Anyone know what the Canadian msrp is on the Hoyt Podium X Elite 40 GTX?


----------



## shakyshot (Dec 21, 2007)

Call Shooters Choice. Think they got one in for someone


----------



## rossetti (Apr 29, 2005)

if not mistaken 1650.00


----------



## Reed (Jun 18, 2002)

rossetti said:


> if not mistaken 1650.00


that would be black and not much mark up:sad:


----------



## JDoupe (Dec 9, 2006)

With your kind of money......what does it matter?

Buy two and keep one as a back up.


----------



## hometownhero (Aug 27, 2013)

rdneckhillbilly said:


> Anyone know what the Canadian msrp is on the Hoyt Podium X Elite 40 GTX?


Depends on the dealers status how good of deal they get from hoyt. If they sell a lot of hoyt's they will get more off. Call a dealer and ask.
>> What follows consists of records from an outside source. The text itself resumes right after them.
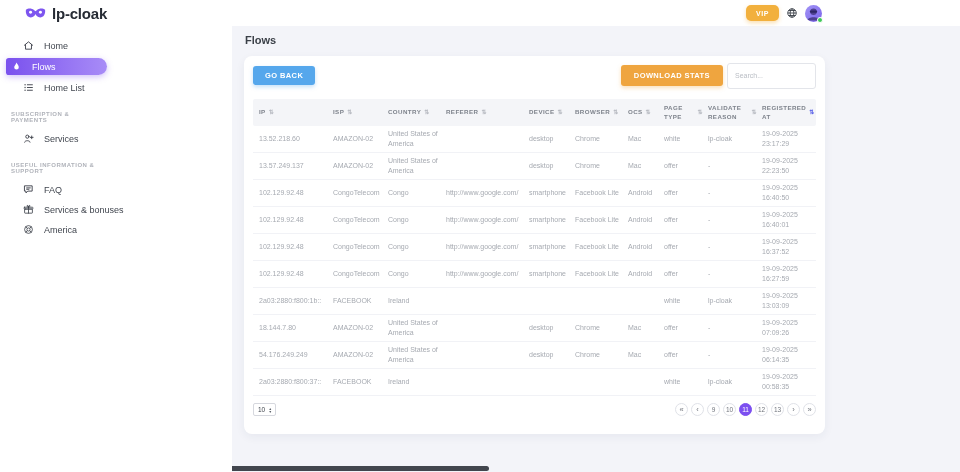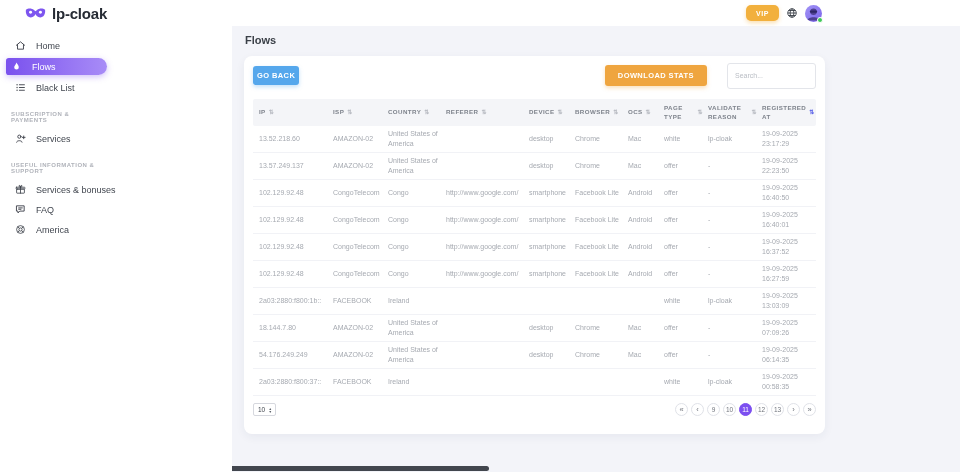"Home" .nav-item { margin: 5px 4px -> 5px 12px }
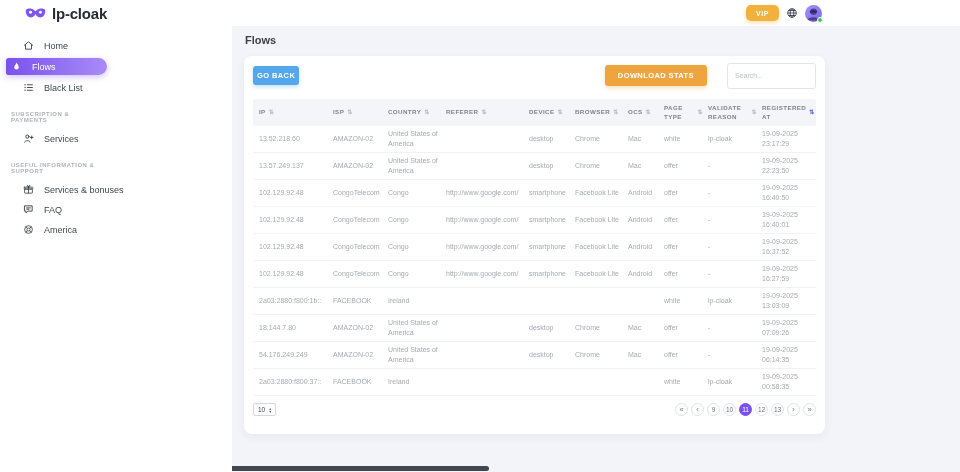"GO BACK" .btn-back { padding: 0 4px -> 0 12px }
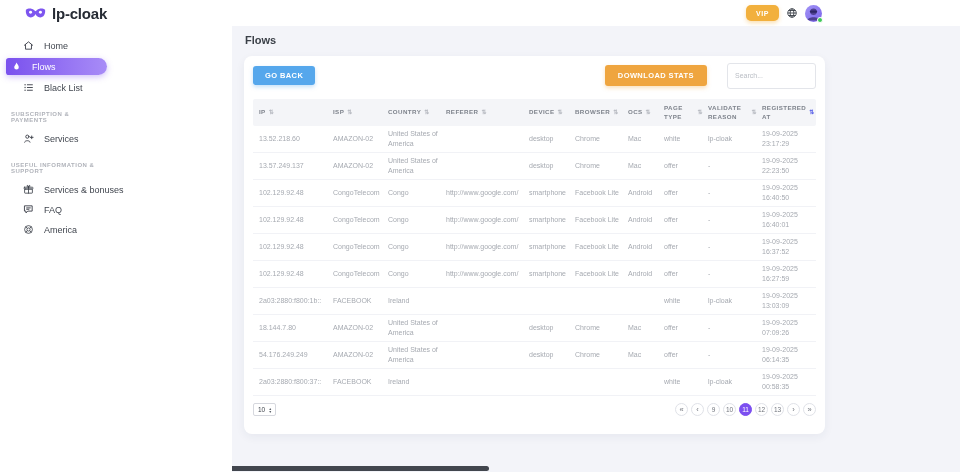"DOWNLOAD STATS" .toolbar-right { gap: 20px -> 4px }
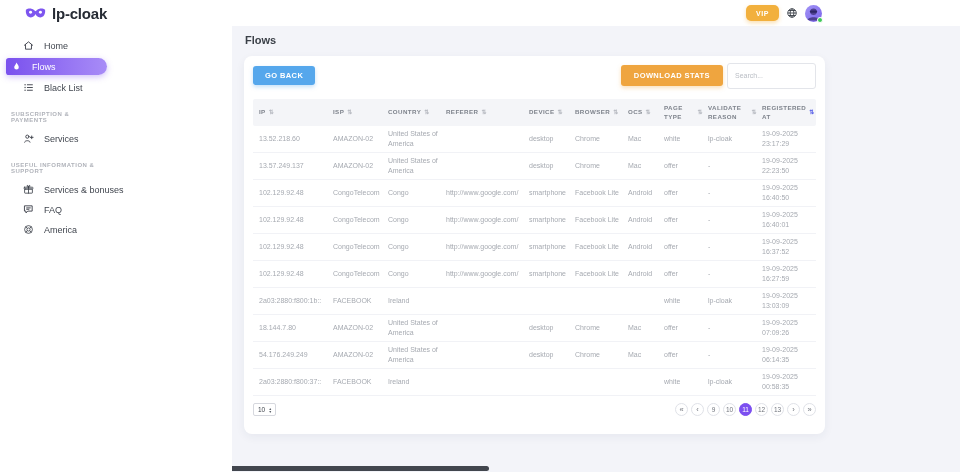"Black List" span { text: Black -> Home }
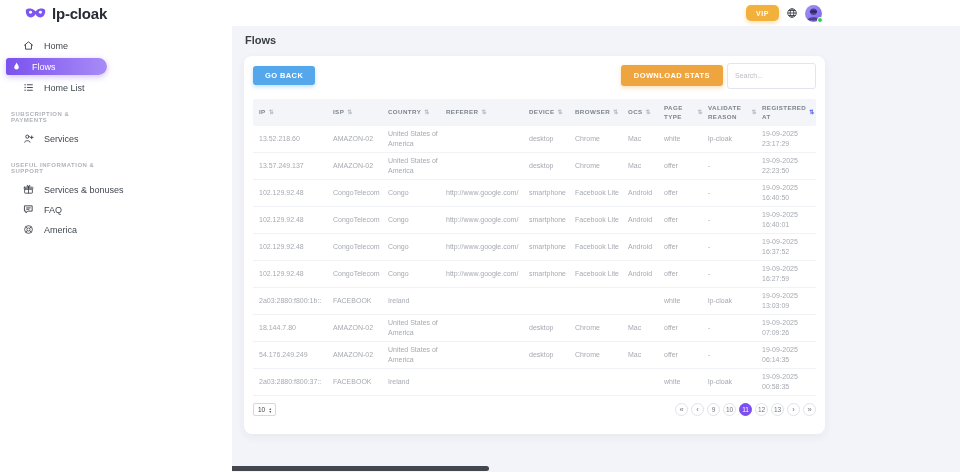"Services & bonuses" div.nav-item { order: before "FAQ" -> after "FAQ" }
Also they can not ship bows.


----------



## Flatliner396 (Oct 6, 2013)

Im selling my hoyt pro edge if your interested.


----------



## rdneckhillbilly (Jan 25, 2010)

Flatliner396 said:


> Im selling my hoyt pro edge if your interested.


Thanks for the offer but I am looking for a longer ata. 
How do you like the OK bow?


----------



## TRDJer (May 14, 2012)

I was told $1550 for a black 37 with spirals if that's any help


----------



## rdneckhillbilly (Jan 25, 2010)

TRDJer said:


> I was told $1550 for a black 37 with spirals if that's any help


If you know where I can get one for that price send me a PM pls. 
Very interested.


----------



## Flatliner396 (Oct 6, 2013)

The Absolute 38 is amazing im very happy with it.


----------